**What is required**:
Take each line below that has "ファイル構成プロバイダー" and copy it.

Records contained in a dataset:
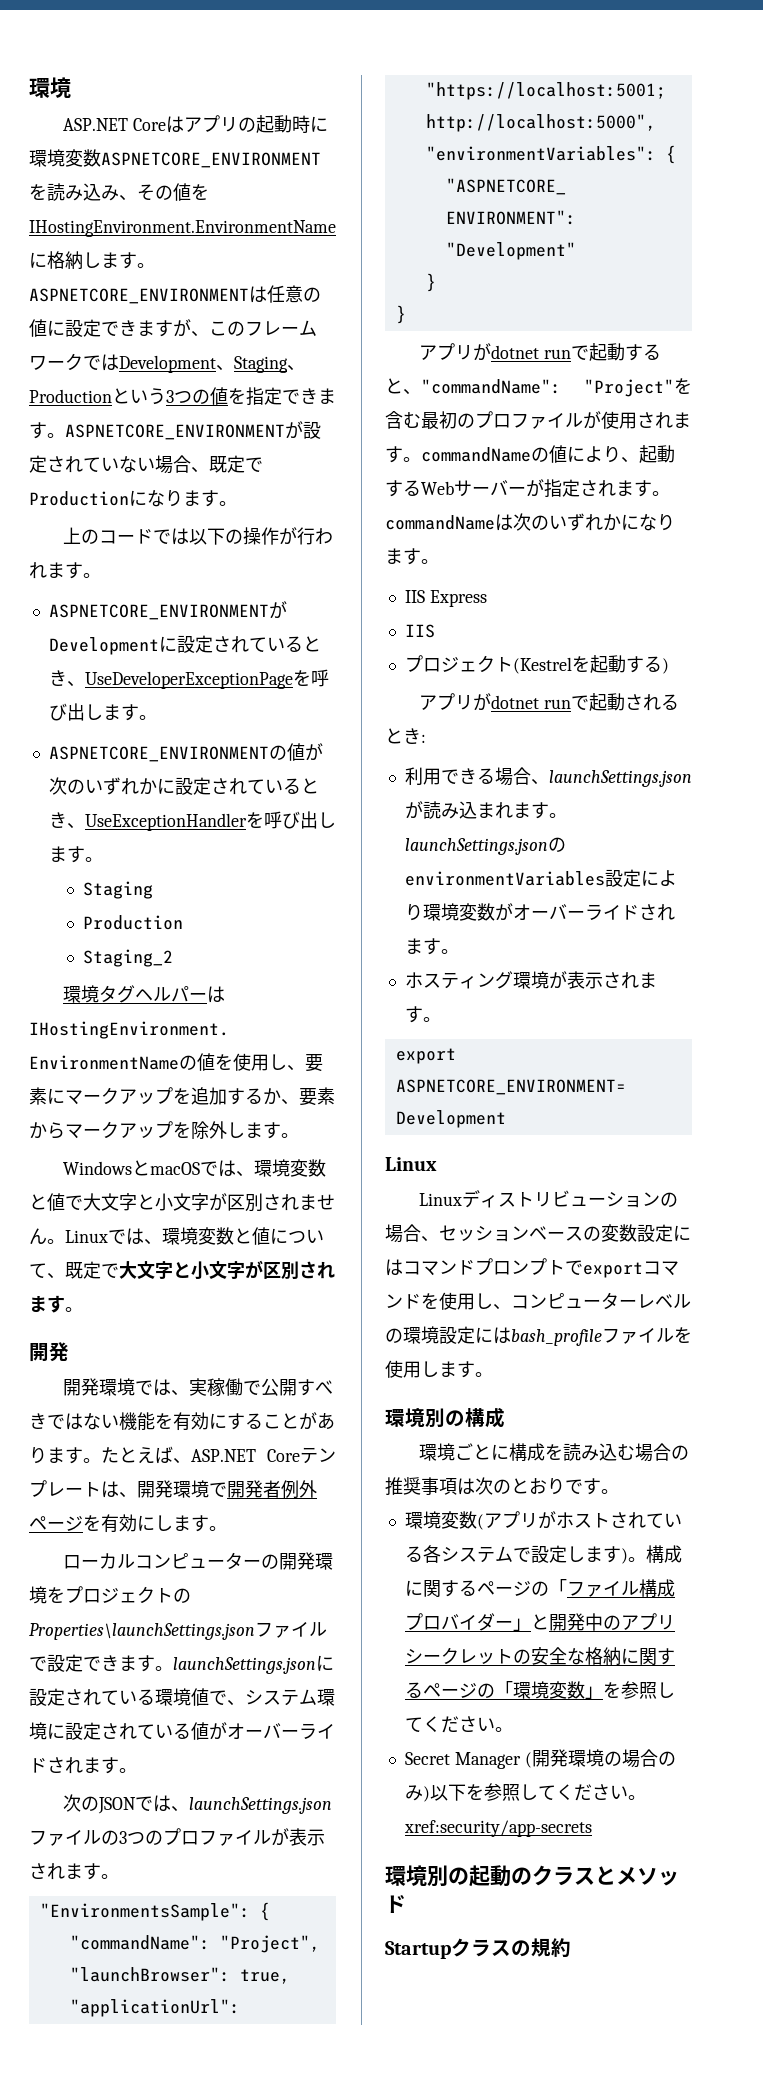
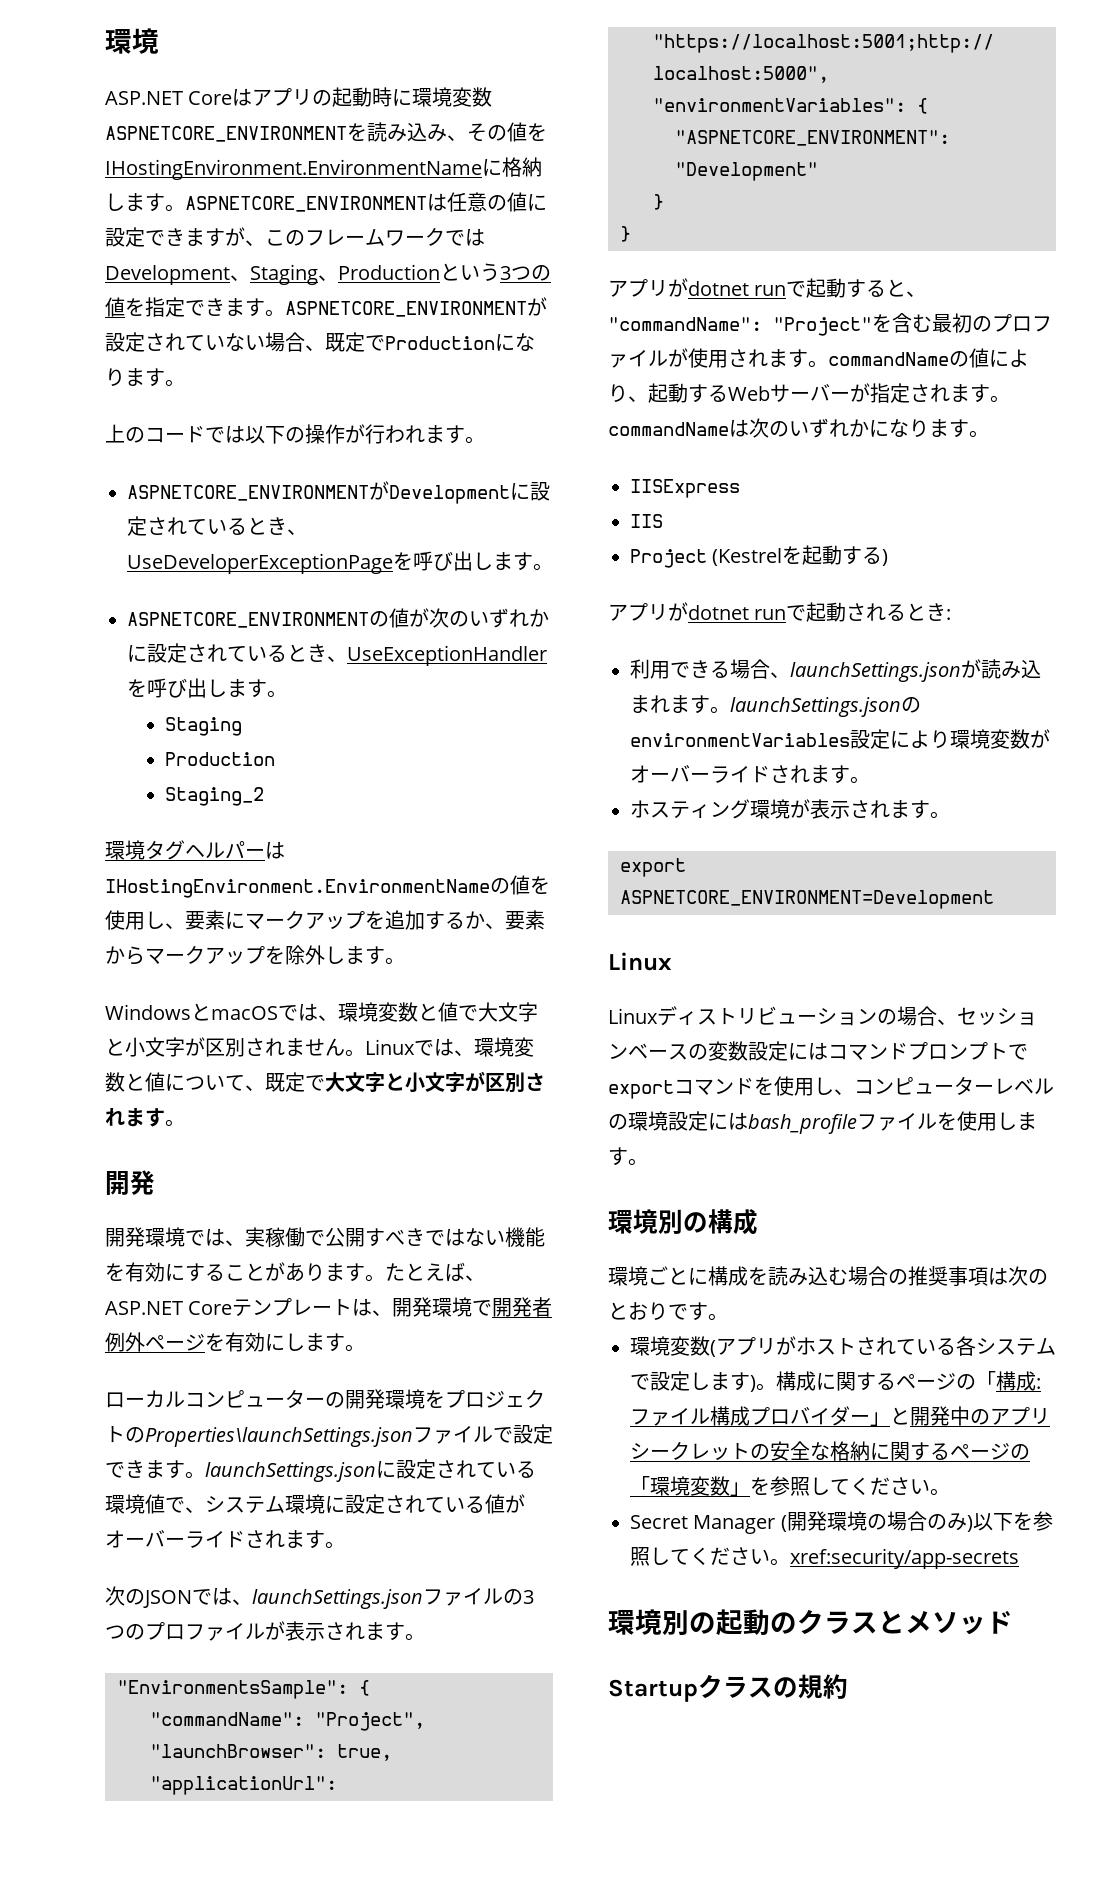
- IIS Express
+ IISExpress
- プロジェクト(Kestrelを起動する)
+ Project (Kestrelを起動する)
- 構成に関するページの「ファイル構成プロバイダー」と開発中のアプリシークレットの安全な格納に関するページの「環境変数」を参照してください。
+ 構成に関するページの「構成:ファイル構成プロバイダー」と開発中のアプリシークレットの安全な格納に関するページの「環境変数」を参照してください。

**Output**:
- 構成に関するページの「ファイル構成プロバイダー」と開発中のアプリシークレットの安全な格納に関するページの「環境変数」を参照してください。
+ 構成に関するページの「構成:ファイル構成プロバイダー」と開発中のアプリシークレットの安全な格納に関するページの「環境変数」を参照してください。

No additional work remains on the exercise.